Saturday, March 16, 2024

Nails

 Q&A: “Was the law nailed to the cross?" | United Church of God

            The approach of the celebration of Jesus’ resurrection is a time of reflection and rededication for everyone who believes in him.  If we are careful, as we reexamine the words of the story of his life, suffering (passion), death, and resurrection as told to us in the four Gospels, we will learn something new (and helpful to our faith) with each new reading.

            Jesus not only suffered physically, but also mentally and emotionally.  Great shame and humiliation was a part of his passion.  He suffered from the physical pain, but also from the human indignity that he endured for us.

            As I was reading the words from the scriptures again I also examined many artist renditions and portrayals of Christ’s arrest, trial, execution and resurrection.  Many gifted people have drawn or painted representations of the scenes that are described in Matthew, Mark, Luke and John.  A new indignity came to my mind that I had never considered before.  I’m almost certain that this humiliating thought passed through our Savior’s mind as his execution began.  It concerns the nails.

            Jesus was raised by a human father (Joseph) whom the Bible calls a carpenter.  Jesus was also understood to be a carpenter and was often identified by others as being a representative of this vocation and occupation.  Understanding Jesus in view of this fact is illustrative.  Everything about being human was embraced by Jesus in the incarnation.  He allowed it all to effect him, to affect and influence him, to touch, mold and shape him.

            We must be careful, however, not to cast our modern understanding of the word carpenter back into ancient times.  Carpenter was the description of a vocation that was somewhat different from those whom we describe by that same word today.

            The Greek word techtone means “an artisan who fits things together.”  (Literally: a fitter, a technician).

            Jesus would have worked with stone (of great variety and kind), brick and tile (artificially crafted and manufactured stone), leather, cloth (fabric), and wood.  Not exclusively wood as we might imagine . . . and never metal.

            As a carpenter, Jesus was an artisan, a crafter of materials, a mason and layer of stone and tile.  He crafted and created things that would fit naturally one piece to another.

            Consider this:  the first and only nails that Jesus ever touched in his life was probably the ones that were violently driven into his hands during his execution.

            We quite commonly use screws, staples and nails as fasteners today.  We do not think anything about it.
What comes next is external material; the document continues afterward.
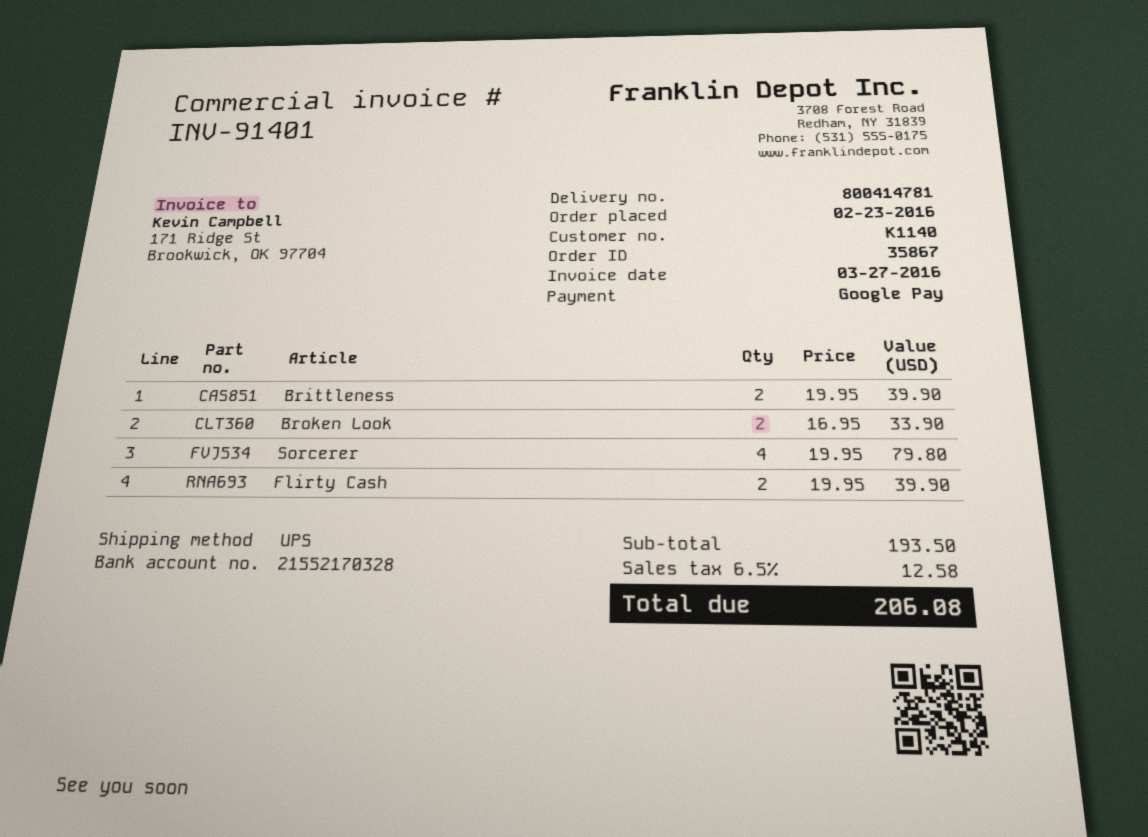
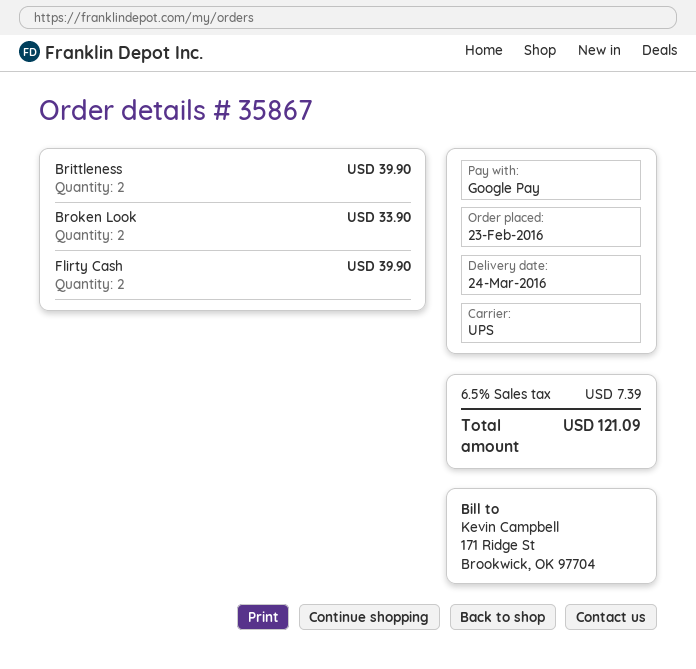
Sorcerer: 4 for 79.80 -> none
tax: 6.5% = 12.58 -> 6.5% = 7.39
total: 206.08 -> 121.09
We join pieces of material by driving connecting nails into both and all.  But in Jesus’ day this would have been an obscenity.  The use of nails was a violation of the way that God made and created in his own role as Universal Carpenter.  Driving a nail into wood causes harm, it damages the wood, and mars the natural beauty of the surface.  Connecting materials with hammer and nails is violent, quick, easy, and lazy.   None of these things reflect what a true carpenter wanted to express with his work.  No self-respecting carpenter would ever create something by driving iron spikes into its material.

            Jesus was an expert at making joints, angles, slots, grooves and furrows that facilitated fitting pieces of material together without glue, mortar, or nails.  He could make the most beautiful table, chair, box or chest without using one single nail or metal fastener.  He shaped everything so that it ingeniously fit together.  Smoothly, easily, naturally.

            Imagine Jesus, the carpenter, with his hands stretched out on the beams of the cross.

            As he turns his head to watch the Roman soldier who was about to crucify him . . . he probably thought for a fleeting moment, “What a shame to mar the wood with such a crude and disfiguring tool.”  Just one more indignity of the cross that I had never before considered.  There was much more than we know . . . much more than we have yet imagined.

            “Jesus is the author and finisher of our faith (he fit it all together naturally); because of the joy that was set before him (salvation for humanity) he endured the cross, despising the shame, and is set down at the right hand of the throne of God.  Consider him that endured such contradiction of sinners against himself, if you don’t you might become weary and faint in your own minds.”